Turkish strongman Recep Tayyip Erdogan addresses the members of his ruling party in the Turkish Parliament in Ankara. Determining Greece’s strategy first of all requires an understanding of the motives behind Turkey’s behavior.
Just like today, Greece faced Turkish provocations in 1974. Just like today, the Greek prime minister of the time turned to France. And, just like today, he secured Paris’ backing.
After dealing with it on a tactical level, Greece under Constantine Karamanlis was able to hammer out a long-term strategy which enabled the country to contain the Turkish threat. Greece’s – and, later on, Cyprus’ – accession to the European Union offset the negative balance of power vis-a-vis Turkey. Turkey was forced into a more conciliatory stance. So-called earthquake diplomacy also happened due to the fact that Greece had achieved its strategic objective.
The Greek political class has already mobilized against Turkey’s latest maneuvers. However, it also needs to carve out a long-term strategy. The Turkish provocations are not isolated moves. They are part of a bigger plan that goes back years. It has been analyzed by Ahmet Davutoglu in his 2001 book “Strategic Depth.” Subsequently, what we now see unfolding in the Eastern Aegean was heralded two decades ago. Greek strategic thinking, on the other hand, has stalled as previous arrangements fueled complacency. Attention shifted to European issues driven by a belief that European institutions would guarantee the country’s security. The present mandates an extensive review of past tactics.
In order to create a new diplomatic and strategic dogma we must first analyze the new geopolitical conditions and record the strengths and the weaknesses of Greece’s international position. But before we do all that, we need to come up with an explanation for Turkey’s behavior.
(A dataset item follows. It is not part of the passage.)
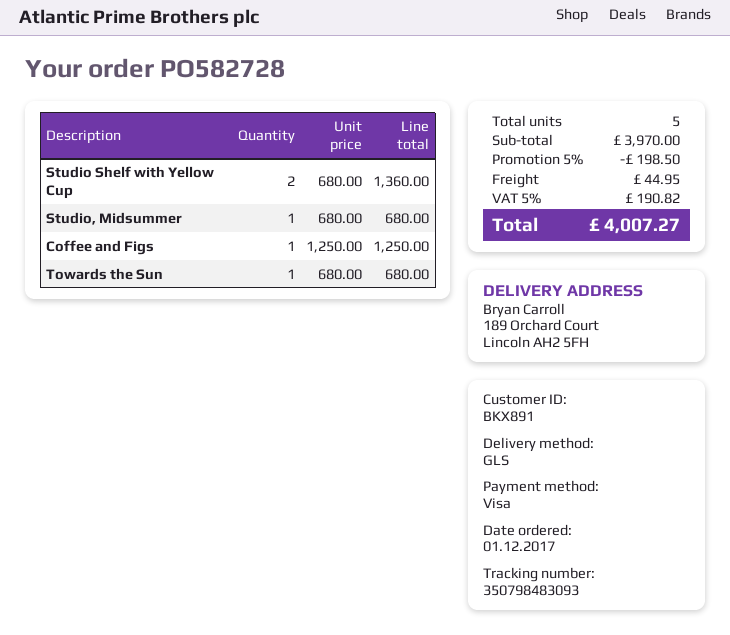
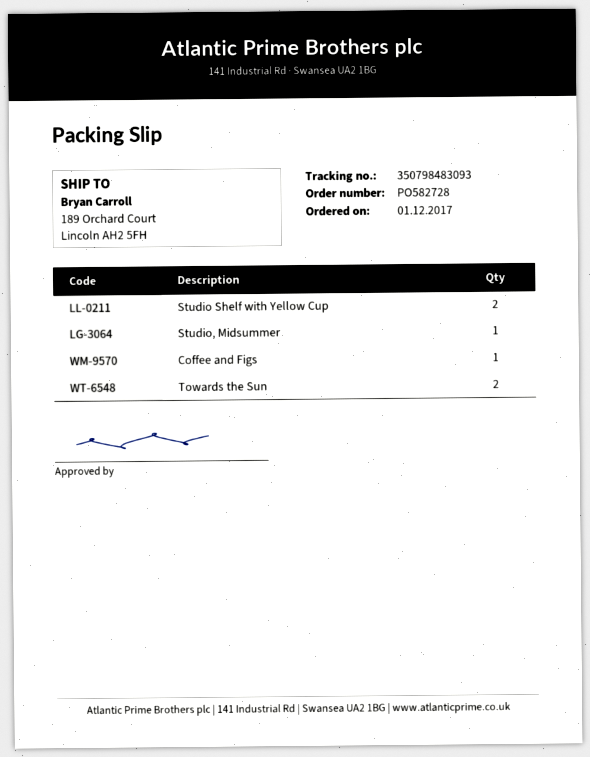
Towards the Sun: 1 -> 2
American strategy toward the Soviet Union after the end of the Second World War largely emanated from George F. Kennan’s “Long Telegram” sent from Moscow to the US secretary of state, James Byrnes. Kennan, writing under the pseudonym “Mr X,” published an outline of his philosophy, formally titled “The Sources of Soviet Conduct,” in Foreign Affairs in 1947. Containment policy and the Marshall Plan were both based on this analysis.
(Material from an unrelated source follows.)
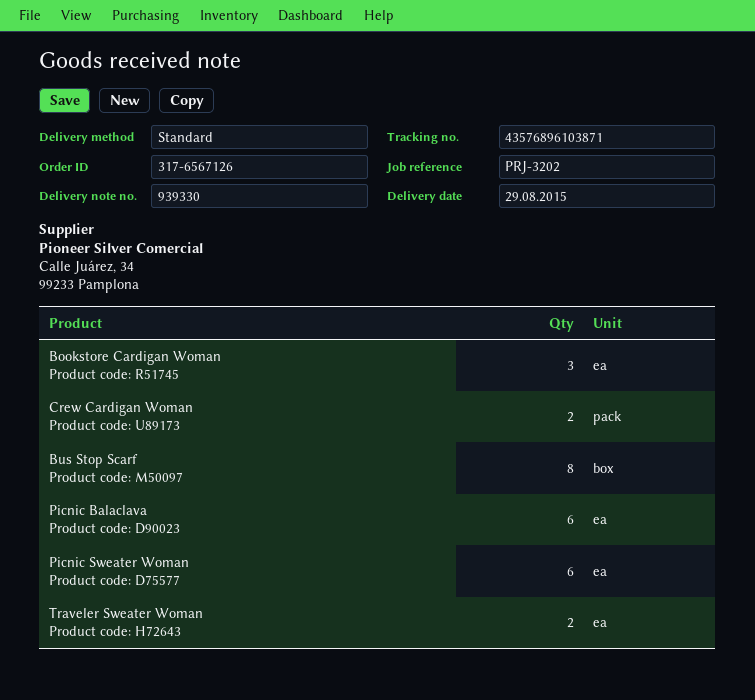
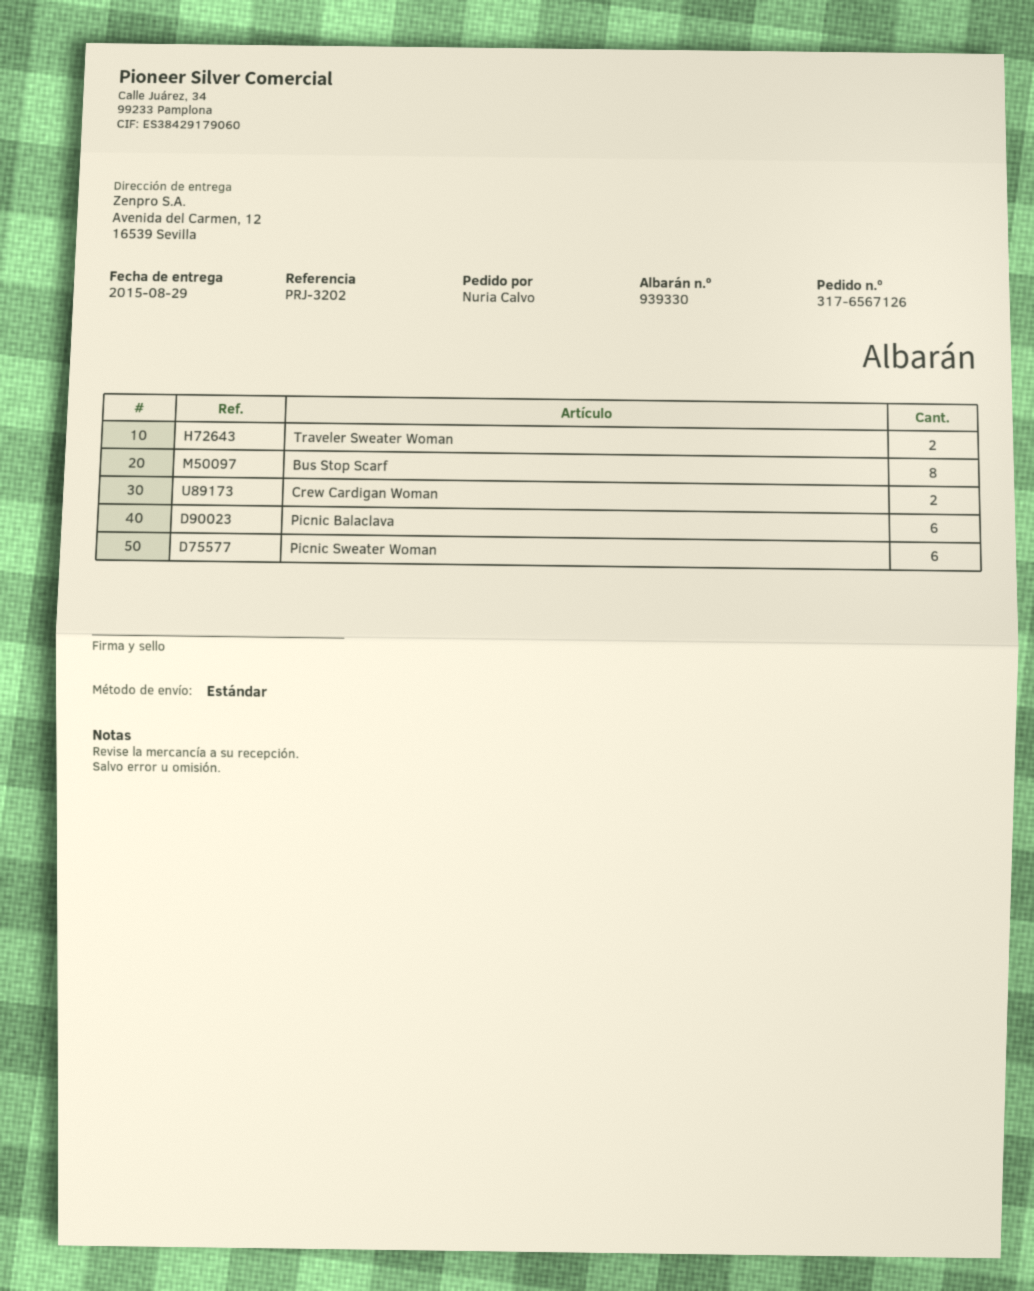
Bookstore Cardigan Woman: 3 -> none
The combination of an ambitious hegemonic ideology and serious domestic problems and, most importantly, the connections between these two parameters explained, Kennan argued, the Soviet Union’s aggressive stance in Eastern Europe. In order to keep the lid on skepticism at home, the Soviet leadership had to create the impression the country was pursuing a higher goal. The actual or supposed undermining of this goal by the dissidents was used as an excuse for the suffering of the population and the authoritarianism exercised by the regime.
Determining Greece’s strategy first of all requires an understanding of the motives behind Turkey’s behavior. The interpretations that focus on the personality of the Turkish president are incomplete. Turkey’s hegemonic neo-Ottoman ideology, just like the internationalist-communist ideology of the Soviet Union, interplays with the internal contradictions of a society that questioned the stabilizing Kemalist legacy and institutions without however coming up with a workable substitute. The decline of the Turkish economy explains the timing of Turkey’s aggressive stance toward Greece and its political leadership. Foreign and domestic policy are interconnected to the extent that the dividing line between them is no longer clearly visible.
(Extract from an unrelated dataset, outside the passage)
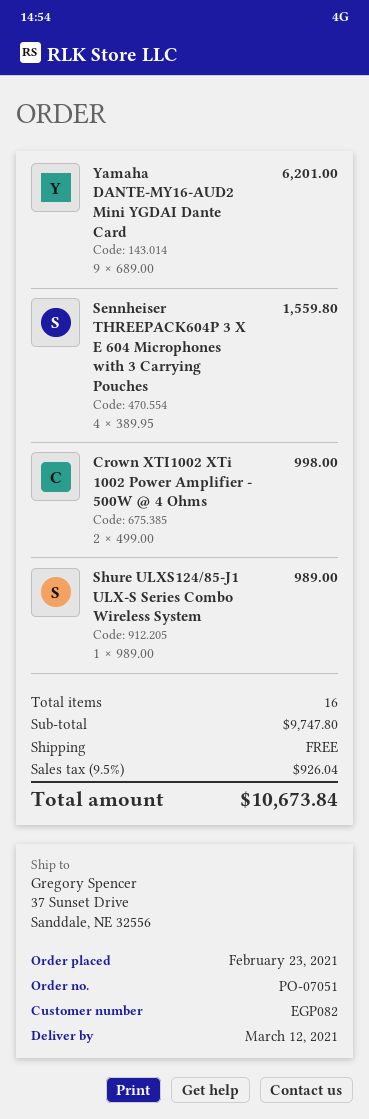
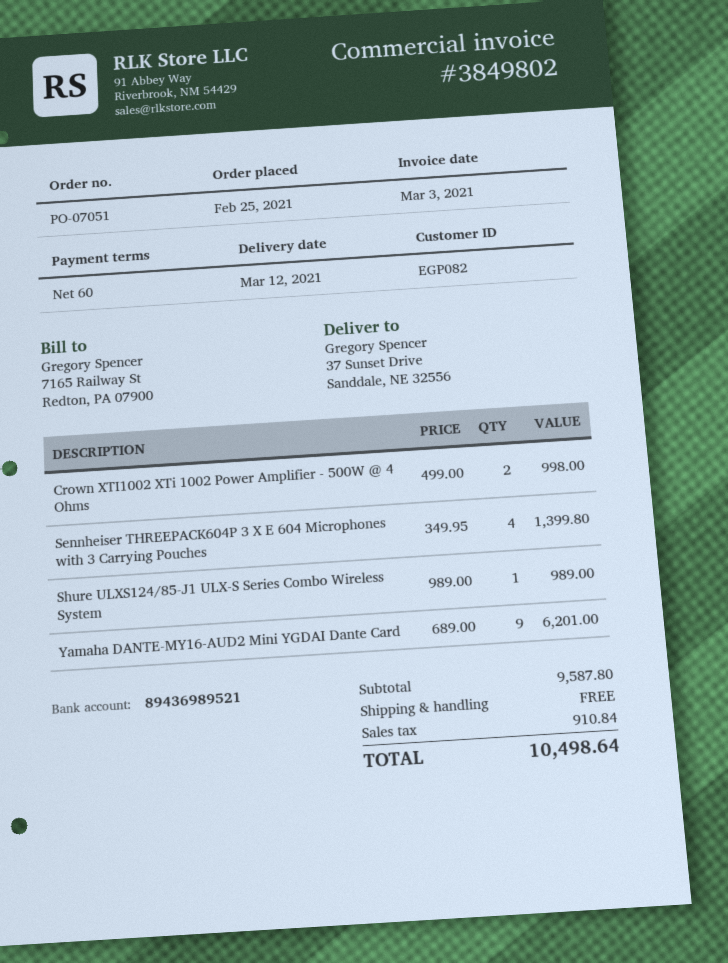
order date: 2021-02-23 -> 2021-02-25
Sennheiser THREEPACK604P 3 X E 604 Microphones with 3 Carrying Pouches: 4 x 389.95 = 1559.80 -> 4 x 349.95 = 1399.80
subtotal: 9747.80 -> 9587.80
tax: 926.04 -> 910.84
total: 10673.84 -> 10498.64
The second crucial issue in determining Greece’s strategy concerns Turkey’s outlook. Is it going to grow into a hegemonic power in our geopolitical region? Or is it threatened by the wave of instability which is sweeping the territories of the former Ottoman Empire? Will it evolve in a neo-imperial direction, like Putin’s Russia? Or will it plunge into turmoil like Yugoslavia under Tito or, more recently, Iraq, Syria and Libya? The answer to this question will determine whether Greece must move ahead with maneuvers and negotiations or switch into standby mode. There are arguments to support each of these assumptions.
This analysis affects all of Europe. However, Greece, being more exposed than its European peers, must play a leading role. Our partners need to understand the dual nature of the threat: Whether it is powerful and aggressive or weak and disintegrating, Turkey can be a source of major strategic upheaval. As Europe tends to underestimate the geopolitical problems in its periphery, the European center could be in for yet another surprise.
Regrettably, Greece is finding it hard to make its voice heard in the European fora where a decade of Greek crisis-related deliberations created a sense of fatigue. At this time of great need, European attention – with the exception of France maybe – is fragmented and insufficient. When it comes to geopolitics too, Greece is paying the price of its 2015 mistakes – and not only in terms of military equipment.
Professor George Prevelakis teaches geopolitics at the Pantheon-Sorbonne University in Paris.